"It's quite easy to close the things that you need to close"
Very true. It is easy. Not difficult. That doesn't seem to stop enormous amounts of C++ code being created in which this is simply got wrong. Just because it's easy doesn't mean that huge numbers of programmers won't still get it wrong. They do. Regularly. If they adopt RAII conventions, they screw it up far less frequently. Those are the facts.
I prefer reducing complexity instead of hiding it in language cleverness. (Because hiding complexity doesn't make it go away). Try adopting ZII (Zero is initialization) and context managers (pooling, chunking, freeing in batches etc.), this can reduce the amount of boilerplate to a minimum. Writing generic code like that (down to the binary level) also helps improving many other metrics like executable size etc.
> Because hiding complexity doesn't make it go away). Try adopting [..] context managers (pooling, chunking, freeing in batches etc.), this can reduce the amount of boilerplate to a minimum
"don't hide complexity in small, single-purpose, composable containers, instead hide complexity in hulking behemoths which can consume months of refactorings & iterations" ?

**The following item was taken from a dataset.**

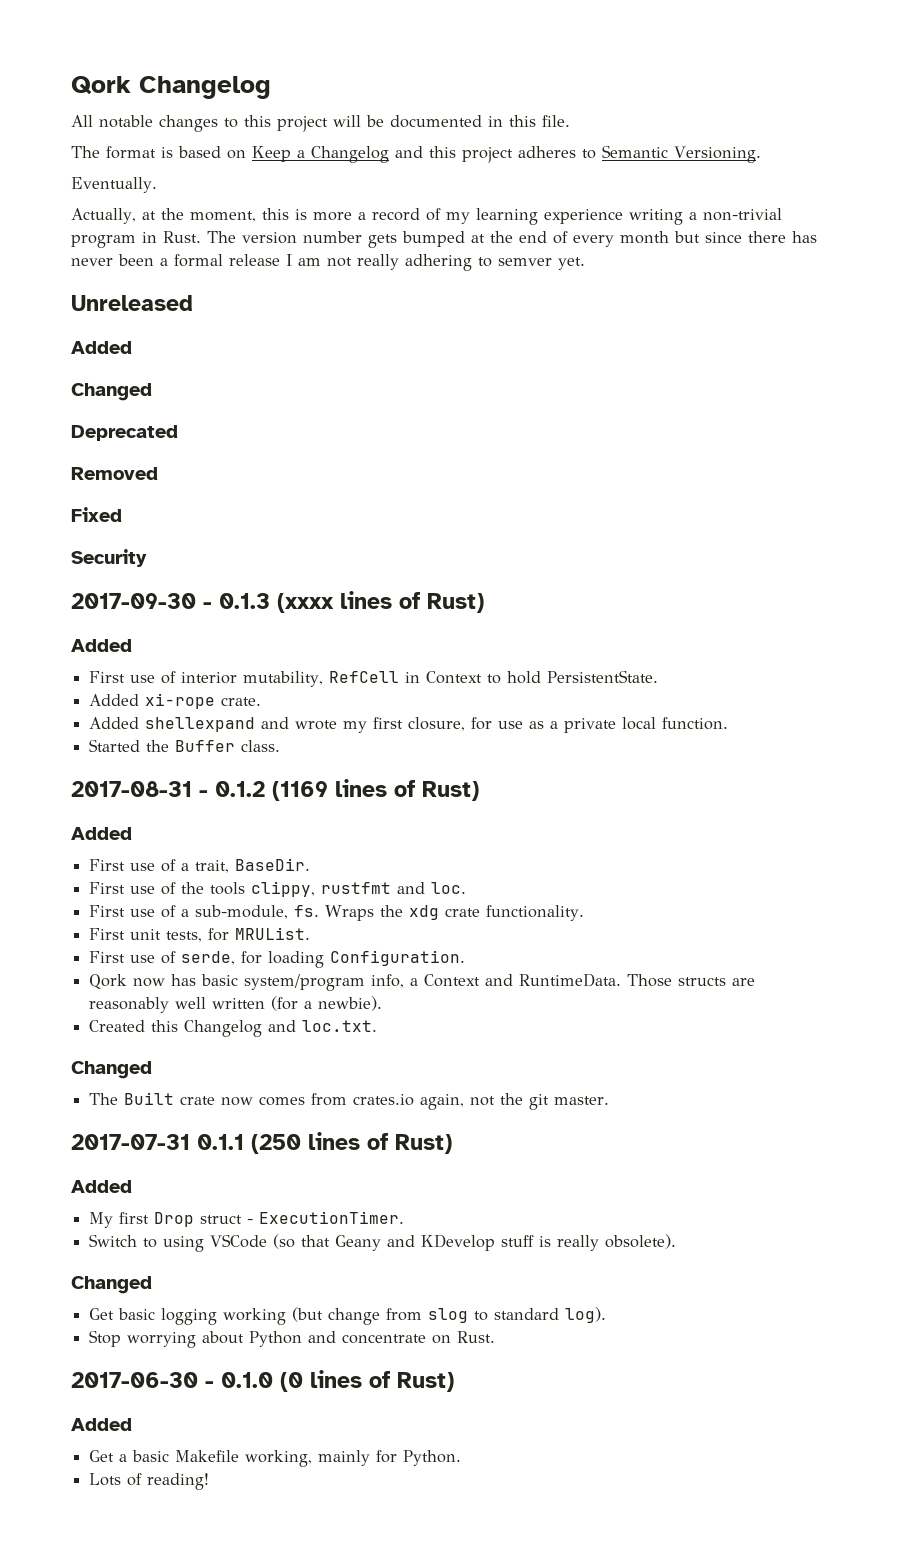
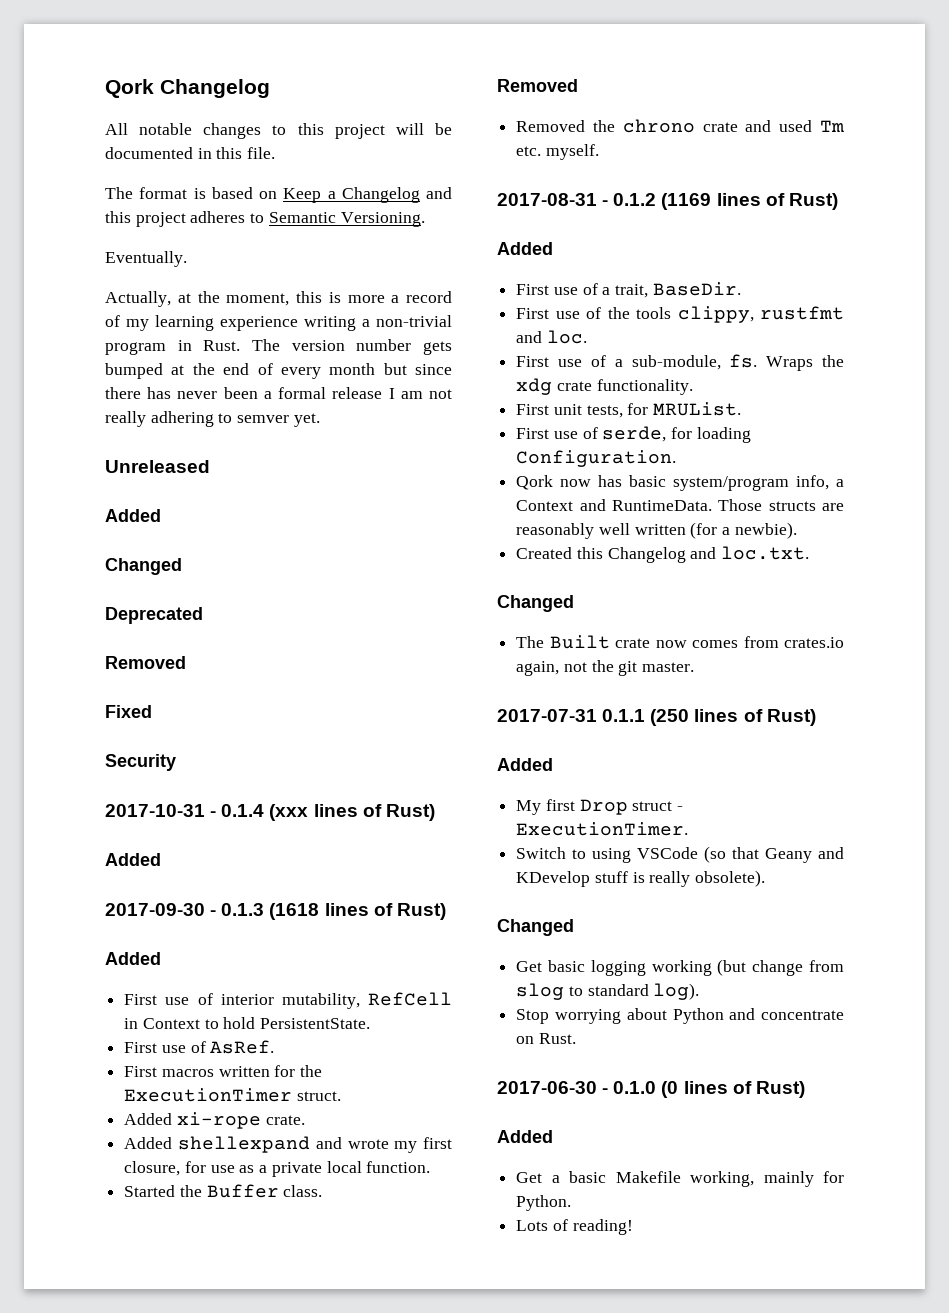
(147, 558) none -> [105,804,435,821] [105,853,161,866] // 2017-10-31 - 0.1.4 (xxx lines of Rust) // Added
[277,593,334,613] (xxxx -> [269,903,320,920] (1618
(659, 676) none -> [124,1040,275,1054] [124,1065,323,1077] [124,1088,341,1102] // First use of AsRef. // First macros written for the ExecutionTimer struct.
(281, 746) none -> [497,79,578,92] [516,119,844,133] [516,144,599,160] // Removed // Removed the chrono crate and used Tm etc. myself.

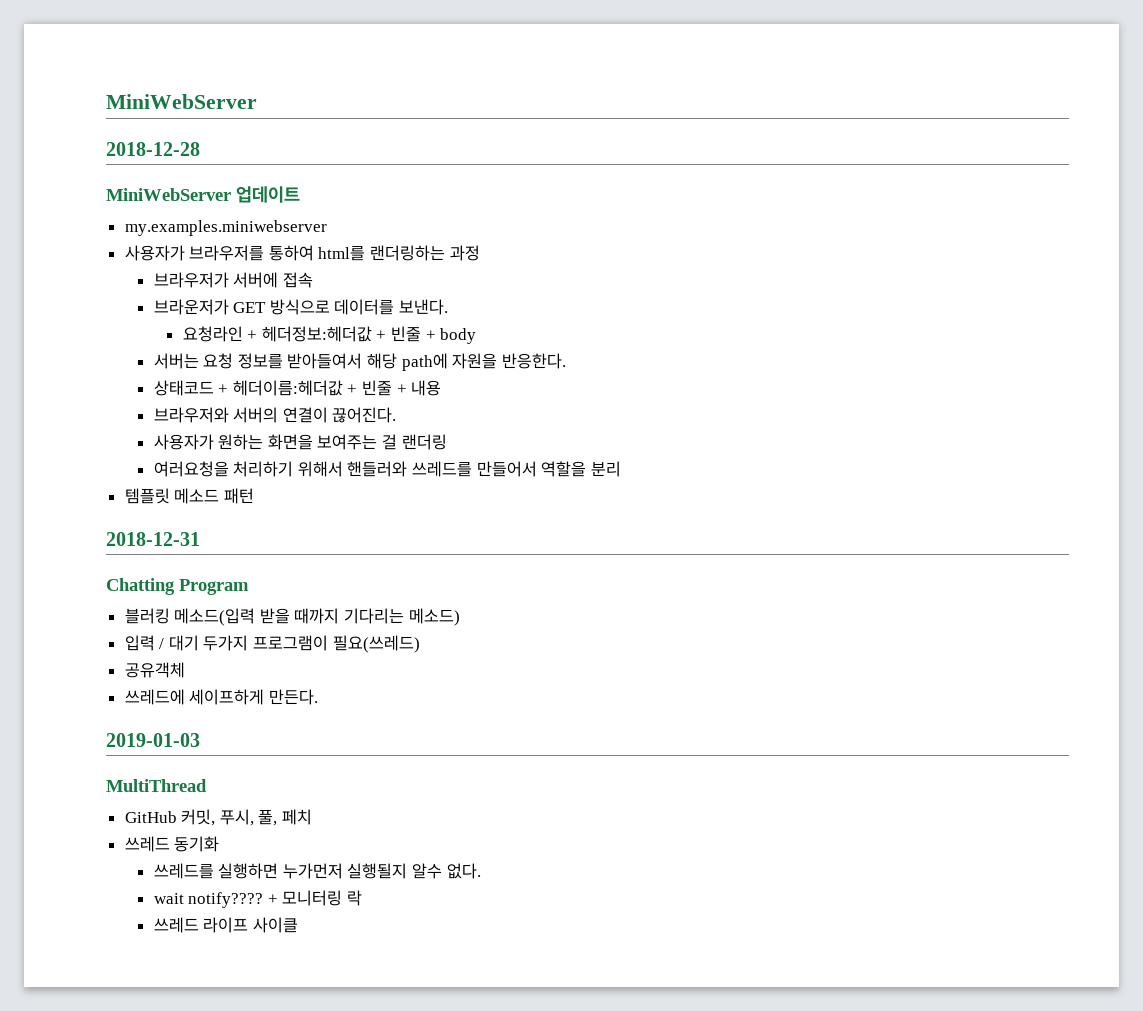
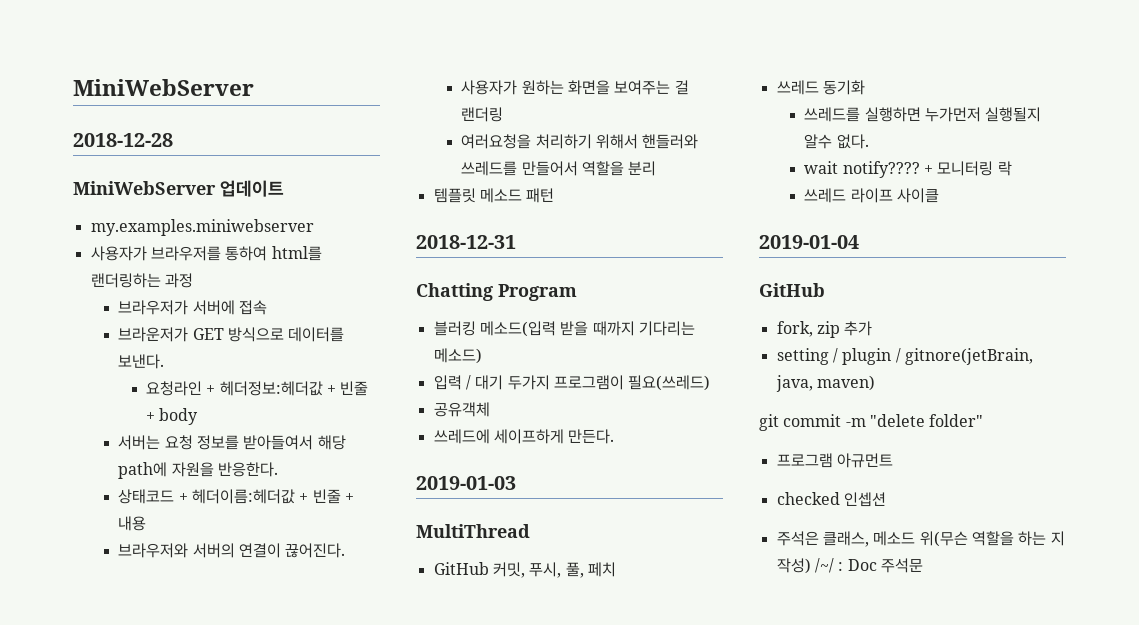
(298, 925) none -> [759,235,859,249] [759,283,825,297] [776,321,873,338] [776,348,1033,365] [775,375,875,392] [759,414,984,431] [776,453,893,468] [776,492,886,507] [776,531,1065,547] [776,558,923,574] // 2019-01-04 // GitHub // fork, zip 추가 // setting / plugin / gitnore(jetBrain, java, maven) // git commit -m "delete folder" // 프로그램 아규먼트 // checked 인셉션 // 주석은 클래스, 메소드 위(무슨 역할을 하는 지 작성) /~/ : Doc 주석문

That's not simplifying your code to be generic. That's adopting a particular framework & coding style. Which yes, you have to do in C, but you're doing that because of language issues. You're not saving yourself from "language cleverness"
That's nice, and I'm sure your code is just lovely, but there's just one of you and millions of people writing C++ who can't do that but can just about manage some simple RAII.
Very true. It is easy. Not difficult. That doesn't seem to stop enormous amounts of C++ code being created in which this is simply got wrong. Just because it's easy doesn't mean that huge numbers of programmers won't still get it wrong. They do. Regularly. If they adopt RAII conventions, they screw it up far less frequently. Those are the facts.